To gather the information about the user, a Microsoft Kinect v2 is used, which can generate depth data in a wide area. This data can then be examined per pixel or interpreted as a whole image to obtain useful information about the pose and position of a user hands. Depth data was chosen because it allows for use regardless of the colour of the user, the environment or lighting, and also means the position of an object in 3D space can easily be obtained.
Development was done using the Kinect SDK which Microsoft provide for free and OpenCV.
The main applications of this project are in gaming, specifically VR (virtual reality). Allowing a user to have control without any physical equipment in their hands can provide an even more immersive experience than offered. Other applications could be in security (monitoring human movements) or just general human computer interaction.
While the Kinect has very robust hand tracking capabilities, I decided to implement my own version that specifically used the depth image data as input. Once the depth information is generated, the depth value can be mapped to a colour intensity, as seen in figure 1.
Figure 1, the depth from the Kinect. The higher intensity, the closer to the camera.
A single hand can easily be found in a depth image. It assumes that the closest object to the camera is the user’s hand, as so takes this to be the hand. In the case of two hands, the second closest that is out of range of the first is identified as the second hand.
However, finding just the hand area is not particularly useful, and a standardised point on the hand is more useful, such as the centre of the palm. To do this a Gaussian blur is done on the image, which accentuates the parts of the image of highest pixel density, in this case the hand (or hands). This is a slight limitation of the system in that the user must have their hands as the closest object to the camera, but when using an application specifically designed with hand control in mind, is not too much of a burden. An example of the blurred image can be seen in figure 2.
Figure 2, the blurred image. Notice the points of highest intensity correspond to the hand centres.

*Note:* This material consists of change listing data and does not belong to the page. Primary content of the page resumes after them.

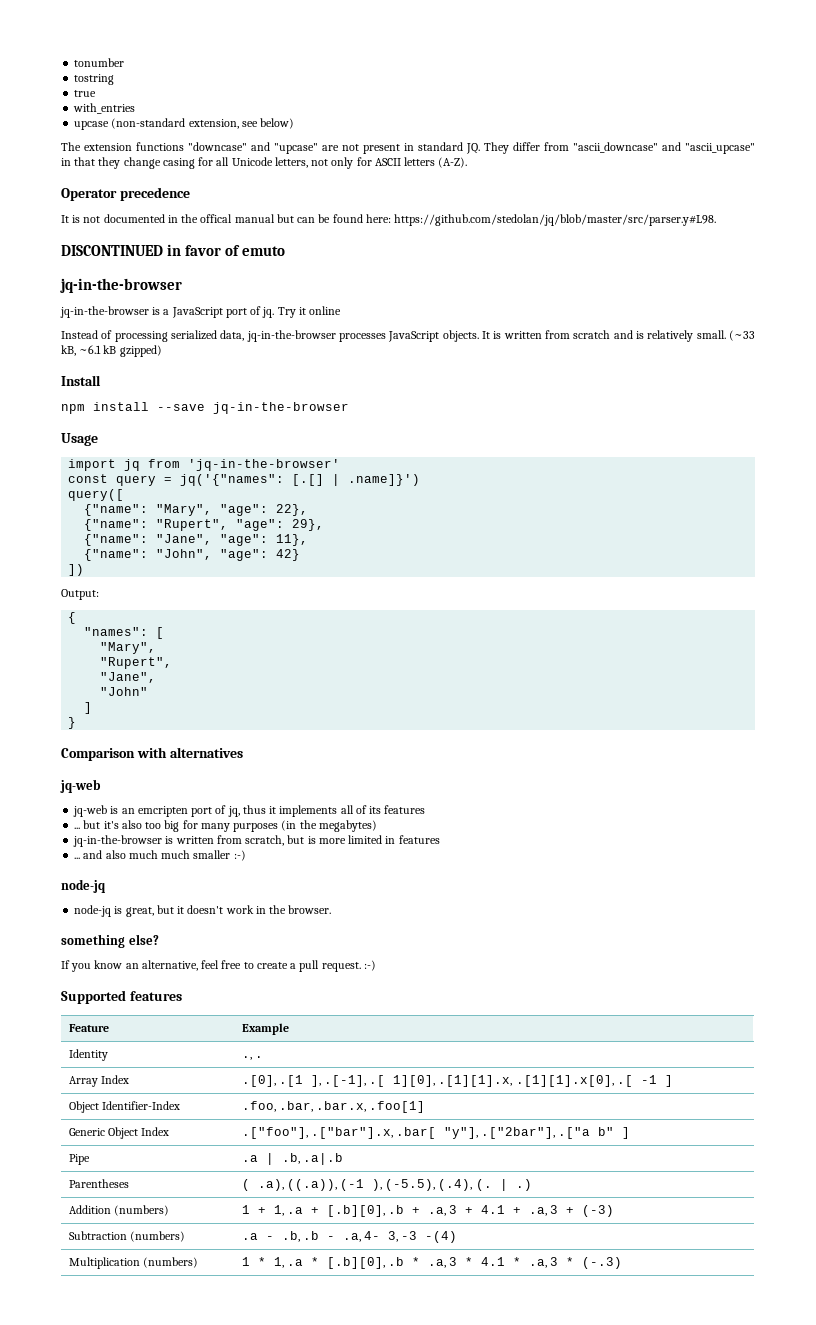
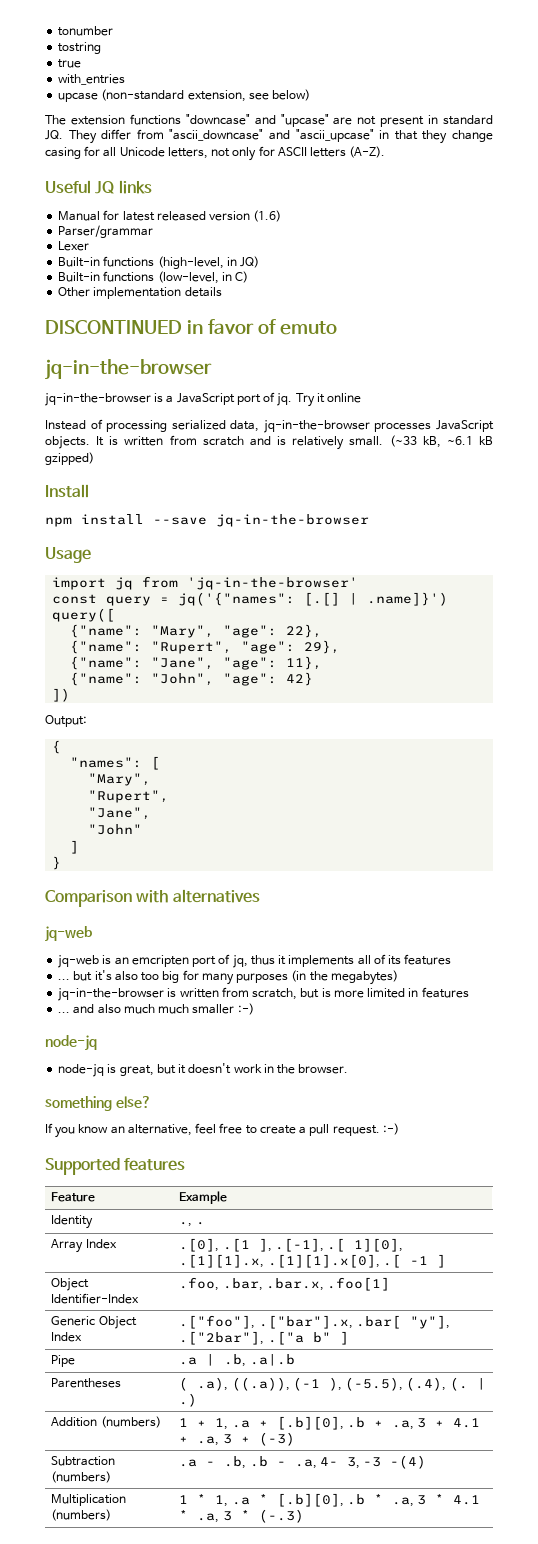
- Operator precedence
- It is not documented in the offical manual but can be found here: https://github.com/stedolan/jq/blob/master/src/parser.y#L98.
+ Useful JQ links
+ Manual for latest released version (1.6)
+ Parser/grammar
+ Lexer
+ Built-in functions (high-level, in JQ)
+ Built-in functions (low-level, in C)
+ Other implementation details

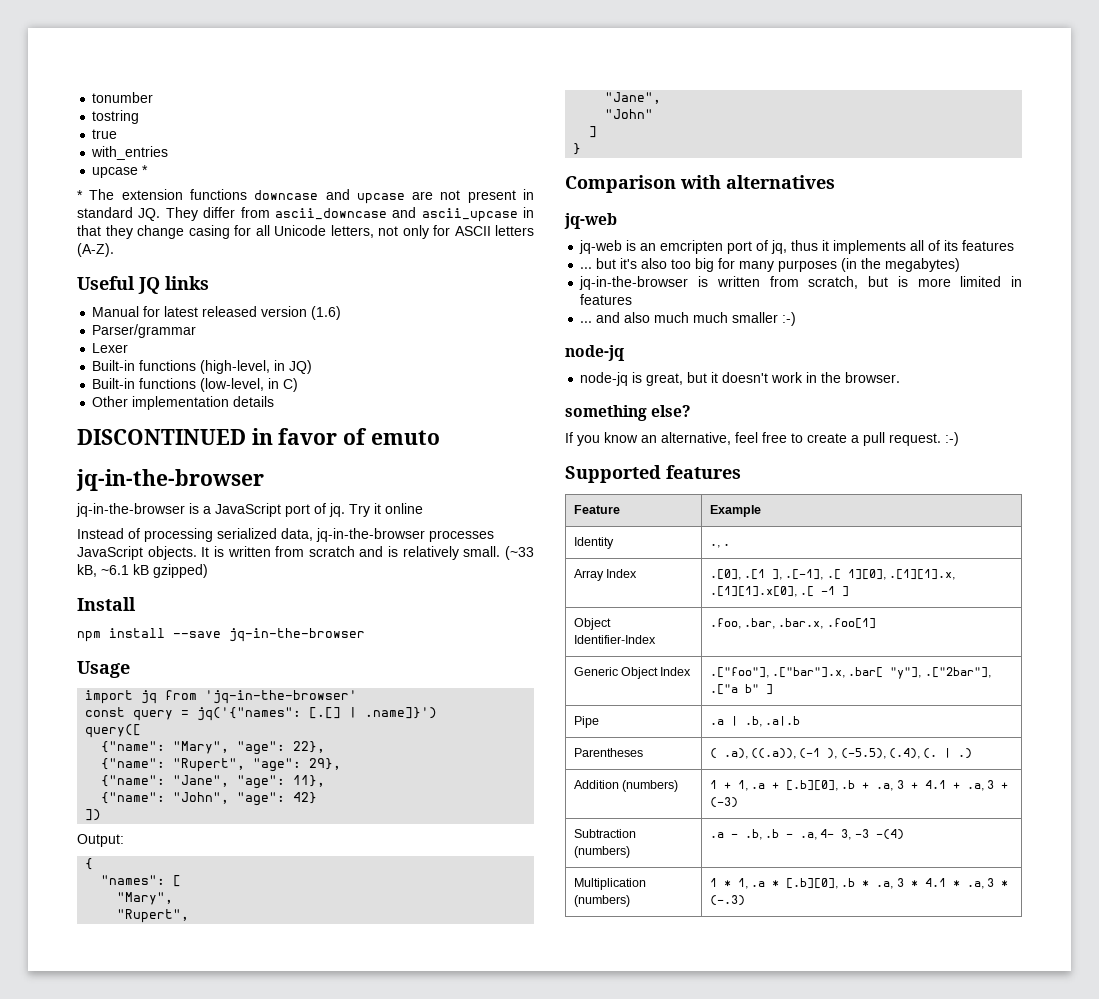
- upcase (non-standard extension, see below)
- The extension functions "downcase" and "upcase" are not present in standard JQ. They differ from "ascii_downcase" and "ascii_upcase" in that they change casing for all Unicode letters, not only for ASCII letters (A-Z).
+ upcase *
+ * The extension functions downcase and upcase are not present in standard JQ. They differ from ascii_downcase and ascii_upcase in that they change casing for all Unicode letters, not only for ASCII letters (A-Z).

So with the hand centre(s) taken to be the points of highest intensity on the blurred image, the hands can be tracked. In order to speed up processing, once a hand is found in the first frame the next frame does not need to be checked in its entirety. Since the hand will not move a large amount between frames, only a small area around the current hand location needs to be checked. This also allows the hand to move backwards such that it is no longer the closest thing to the camera.
The pose identification is done using machine learning, specifically random forests. This method was chosen because it allows for classification of unseen hand poses, and does its best to identify the pose based on previously seen poses. It also guarantees an identification (not necessarily correct), and also is fast to evaluate. It also means if any further poses are wanted to be added they could be easily done so, and the classifier re-trained.
Machine learning requires the input data to be in a certain format in order to draw relationships between the samples. In the case of hands, one of the best ways to represent them is through an estimation of the shape outline. This can be done with a convex hull, essentially a set of points such that any line draw between two of the points is within the set, see figure 3.
Figure 3, visual representation of a convex hull. Source: https://en.wikipedia.org/wiki/Convex_hull#/media/File:ConvexHull.svg
Once the convex hull set has been calculated for the hand, the distance between each point and the hand centre is calculated. A total of 25 feature points are used for each hand.
A total of three different poses can be identified. They are open hand, closed hand, and index finger up. Only a small number of poses was chosen because it allows for higher accuracy with identification. A large amount of functionality can also be obtained from just a few poses with regards to the final application. The poses are shown in figure 4
Figure 4, the three possible poses
The end product of the project is a real time application where a user can interact with objects in a 3D environment as well as with a 2D menu. The user can use both their hands at the same time. It was built using OpenGL for the graphics, and the physics engine was Bullet.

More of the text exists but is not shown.